Re: [poppler] how to reflect "hyperlinks" in PDF to TextOutputDev?

Albert Astals Cid Thu, 27 Dec 2018 09:40:56 -0800

El dimarts, 25 de desembre de 2018, a les 9:56:41 CET, Adam Reichold va 
escriure:
> Hello mpsuzuki,
> 
> Am 25.12.18 um 04:53 schrieb suzuki toshiya:
> > Dear Albert,
> > 
> > Thank you for response!
> > 
> > Albert Astals Cid wrote:
> >>> Should I request the merge of some code in HtmlOutputDev to TextOutputDev,
> >>> or, request the inclusion of HtmlOutputDev into poppler/ tree?
> > 
> >> Doing it is going to be a pain in the ass and heurisitics that will always 
> >> break and people will always complain that your magic is not perfect and 
> >> they want better magic.
> > 
> > Indeed.
> > 
> >> IMHO just provide a set of rectangles like the glib and qt frontends do.
> > 
> > I see. It is reasonable to do as other frontends.
> 
> We might even want to factor out some common functionality used for link
> extraction into the core Poppler code to avoid copy&pasting too much code.
> 
> >> Also we should kill the enableHTMLExtras part since noone is using it.
> > 
> > Although the programs in xpdf do not use it, enableHTMLExtras() method is
> > defined in xpdf's original TextOutputDev. Thus, it could be considerable to 
> > keep
> > it until xpdf removes it, for better compatibility. The part in xpdf's
> > TextOutputDev enabled by doHTML, is being used by xpdf's pdftohtml; doHTML 
> > is
> > set during the construction of TextOutputDev. In poppler's constructor of
> > TextOutputDev does not manipulate doHTML, so enableHTMLExtras() is the only 
> > way
> > to manipulate it, for poppler users.
> 
> I do not think source compatibility with xpdf really exists anymore in
> Poppler. And even were it does, using it is highly discouraged since
> there are no API or ABI compatibility guarantees.
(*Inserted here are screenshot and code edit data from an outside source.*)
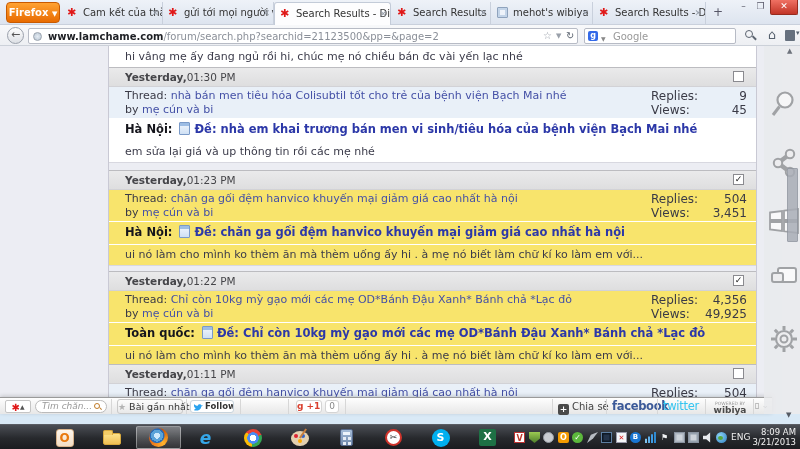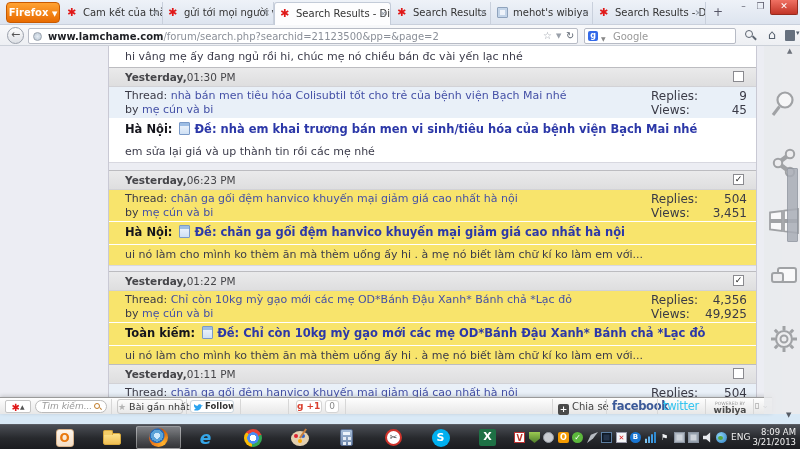"em sửa lại giá và" div.row-snippet { text: thành -> thông }
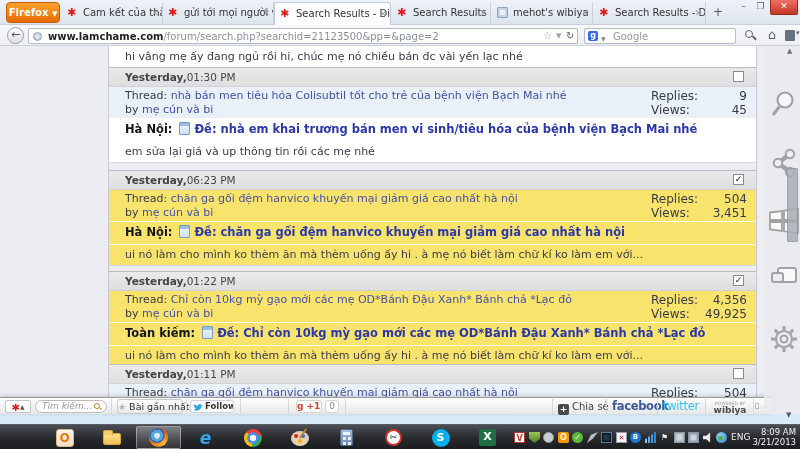"06:23 PM" span { text: 06:23 -> 01:23 }
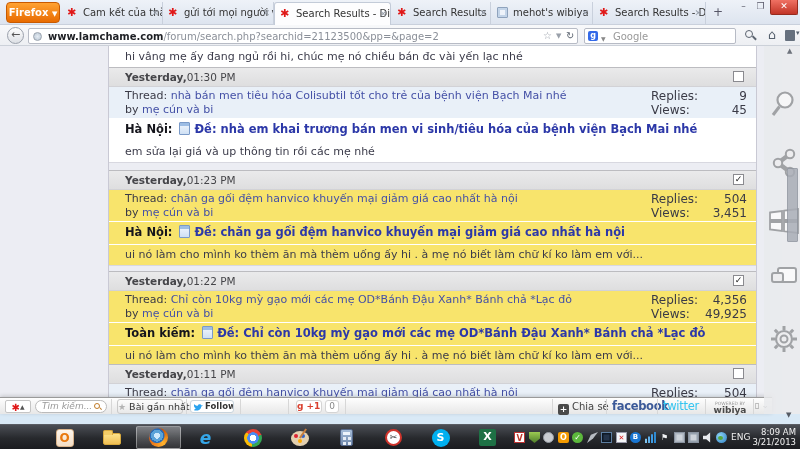"Toàn kiếm:" span.prefix { text: kiếm -> quốc }
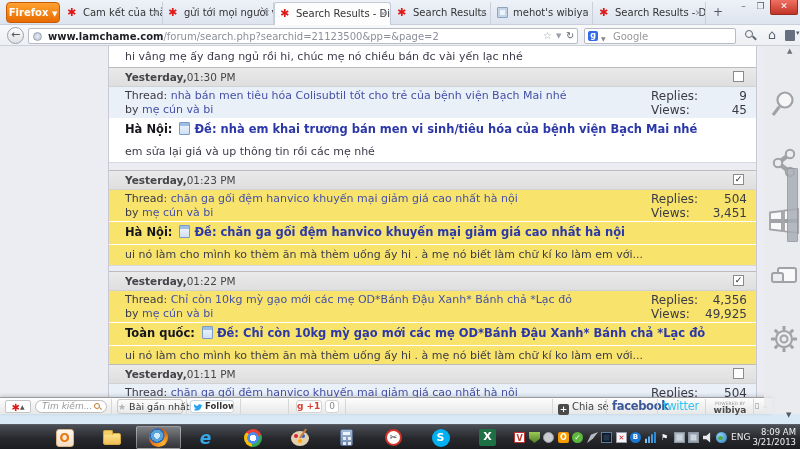"Tìm kiếm..." div { text: kiếm -> chăn }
So IMHO, we should
> focus on cleaning up the core as much as possible while trying to be
> very responsive to the needs of consuming projects in the frontend
> libraries.
> 
> > But, if poppler would suggest the users to use HtmlOutputDev instead of
> > TextOutputDev, to retrieve HTML-related info from PDF document, it would be
> > considerable option to remove doHTML-related part in TextOutputDev. But the
> > inclusion of HtmlOutputDev into libpoppler would be the first step to it.
> 
> Yes, I think using HtmlOutputDev is preferred for the use case discussed
> here. Hence the doHTML-related parts of TextOutputDev should be removed
> AFAIU.


If someone had lots of time, it'd be good to know how HtmlOutputDev compares to 
TextOutputDev-with-html-enabled.

But given our pdftohtml has been using HtmlOutputDev unless 
TextOutputDev-with-html-enabled was muuuuuuuuuuuuuuuuuuuuuuuch better, it's not 
good to change behaviour either.

> 
> > Also, xpdf's source, there is ImageOutputDev. Is there any problem to 
> > include
> > poppler's ImageOutputDev into libpoppler?
> 
> I think that ImageOutputDev and HtmlOutputDev are living in utils/
> instead of poppler/ is just a way of keeping poppler/ smaller as only
> the utilities use these classes. But I certainly see no technical
> reasons to not move these output devices into the core library.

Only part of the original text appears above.